(Code change snippets)

BEGIN

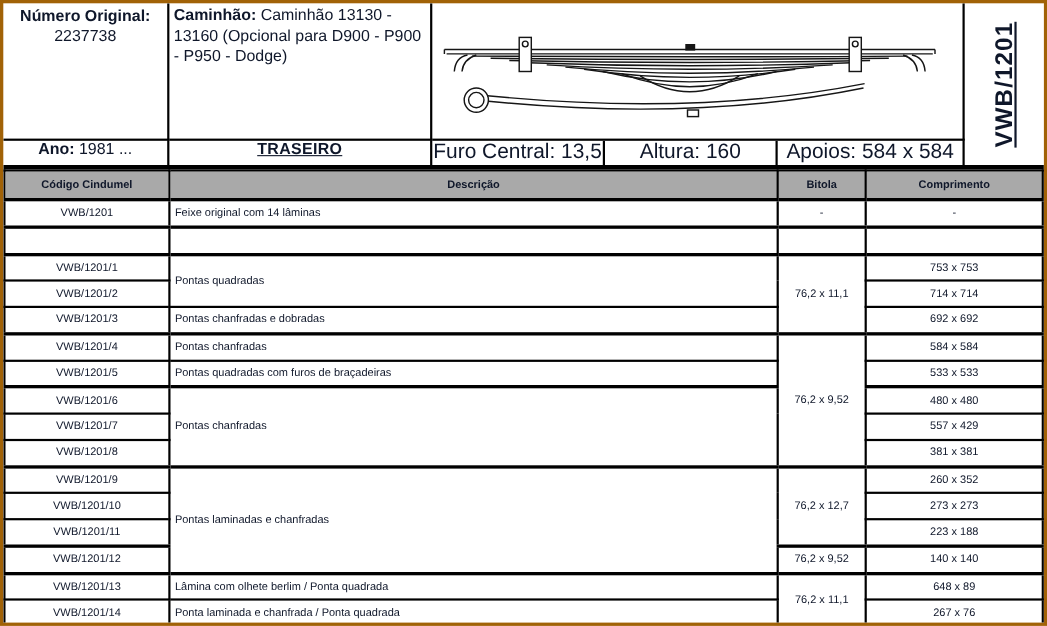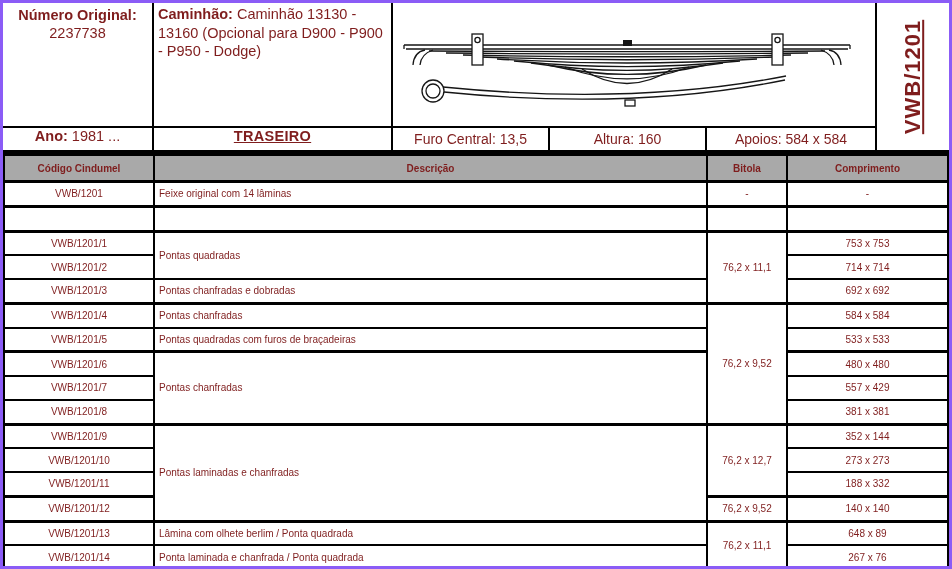--- a/index.html
+++ b/index.html
@@ -1,22 +1,22 @@
 <!DOCTYPE html>
 <html><head>
 <meta charset="utf-8">
 <style>
   html,body{margin:0;padding:0;background:#ffffff;}
   #page{
     position:relative;
     width:952px;height:569px;
     box-sizing:border-box;
-    border:3px solid #8b5cf6;
+    border:3px solid #a16207;
     background:#fff;
-    color:#7f1d1d;
+    color:#0f172a;
     font-family:"Liberation Sans","DejaVu Sans",sans-serif;
     overflow:hidden;
   }
   
   .top{
     display:grid;
     grid-template-columns:151px 239px 484px 1fr;
     grid-template-rows:125px 22px;
     height:147px;
   }
@@ -53,21 +53,21 @@
   .traseiro{font-weight:bold;text-decoration:underline;letter-spacing:.3px;}
   .subrow{
     display:grid;
     grid-template-columns:157px 157px 1fr;
     padding:0;
   }
   .subrow .sub{
     box-sizing:border-box;
     border-right:2px solid #000;
     display:flex;align-items:center;justify-content:center;
-    font-size:14px;
+    font-size:19px;
   }
   .subrow .sub:last-child{border-right:none;}
   
   .table-wrap{height:416px;border-top:4px solid #000;}
   table{
     border-collapse:collapse;
     table-layout:fixed;
     width:100%;height:100%;
   }
   th,td{
@@ -227,29 +227,29 @@
           <td class="c">557 x 429</td>
         </tr>
         <tr>
           <td class="c">VWB/1201/8</td>
           <td class="c">381 x 381</td>
         </tr>
         <tr class="thick">
           <td class="c">VWB/1201/9</td>
           <td class="l" rowspan="4">Pontas laminadas e chanfradas</td>
           <td class="c" rowspan="3">76,2 x 12,7</td>
-          <td class="c">352 x 144</td>
+          <td class="c">260 x 352</td>
         </tr>
         <tr>
           <td class="c">VWB/1201/10</td>
           <td class="c">273 x 273</td>
         </tr>
         <tr>
           <td class="c">VWB/1201/11</td>
-          <td class="c">188 x 332</td>
+          <td class="c">223 x 188</td>
         </tr>
         <tr class="thick">
           <td class="c">VWB/1201/12</td>
           <td class="c">76,2 x 9,52</td>
           <td class="c">140 x 140</td>
         </tr>
         <tr class="thick">
           <td class="c">VWB/1201/13</td>
           <td class="l">Lâmina com olhete berlim / Ponta quadrada</td>
           <td class="c" rowspan="2">76,2 x 11,1</td>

END

Required action – Repeat every line above exactly, but omit all images.

Answer box –
--- a/index.html
+++ b/index.html
@@ -1,22 +1,22 @@
 <!DOCTYPE html>
 <html><head>
 <meta charset="utf-8">
 <style>
   html,body{margin:0;padding:0;background:#ffffff;}
   #page{
     position:relative;
     width:952px;height:569px;
     box-sizing:border-box;
-    border:3px solid #8b5cf6;
+    border:3px solid #a16207;
     background:#fff;
-    color:#7f1d1d;
+    color:#0f172a;
     font-family:"Liberation Sans","DejaVu Sans",sans-serif;
     overflow:hidden;
   }
   
   .top{
     display:grid;
     grid-template-columns:151px 239px 484px 1fr;
     grid-template-rows:125px 22px;
     height:147px;
   }
@@ -53,21 +53,21 @@
   .traseiro{font-weight:bold;text-decoration:underline;letter-spacing:.3px;}
   .subrow{
     display:grid;
     grid-template-columns:157px 157px 1fr;
     padding:0;
   }
   .subrow .sub{
     box-sizing:border-box;
     border-right:2px solid #000;
     display:flex;align-items:center;justify-content:center;
-    font-size:14px;
+    font-size:19px;
   }
   .subrow .sub:last-child{border-right:none;}
   
   .table-wrap{height:416px;border-top:4px solid #000;}
   table{
     border-collapse:collapse;
     table-layout:fixed;
     width:100%;height:100%;
   }
   th,td{
@@ -227,29 +227,29 @@
           <td class="c">557 x 429</td>
         </tr>
         <tr>
           <td class="c">VWB/1201/8</td>
           <td class="c">381 x 381</td>
         </tr>
         <tr class="thick">
           <td class="c">VWB/1201/9</td>
           <td class="l" rowspan="4">Pontas laminadas e chanfradas</td>
           <td class="c" rowspan="3">76,2 x 12,7</td>
-          <td class="c">352 x 144</td>
+          <td class="c">260 x 352</td>
         </tr>
         <tr>
           <td class="c">VWB/1201/10</td>
           <td class="c">273 x 273</td>
         </tr>
         <tr>
           <td class="c">VWB/1201/11</td>
-          <td class="c">188 x 332</td>
+          <td class="c">223 x 188</td>
         </tr>
         <tr class="thick">
           <td class="c">VWB/1201/12</td>
           <td class="c">76,2 x 9,52</td>
           <td class="c">140 x 140</td>
         </tr>
         <tr class="thick">
           <td class="c">VWB/1201/13</td>
           <td class="l">Lâmina com olhete berlim / Ponta quadrada</td>
           <td class="c" rowspan="2">76,2 x 11,1</td>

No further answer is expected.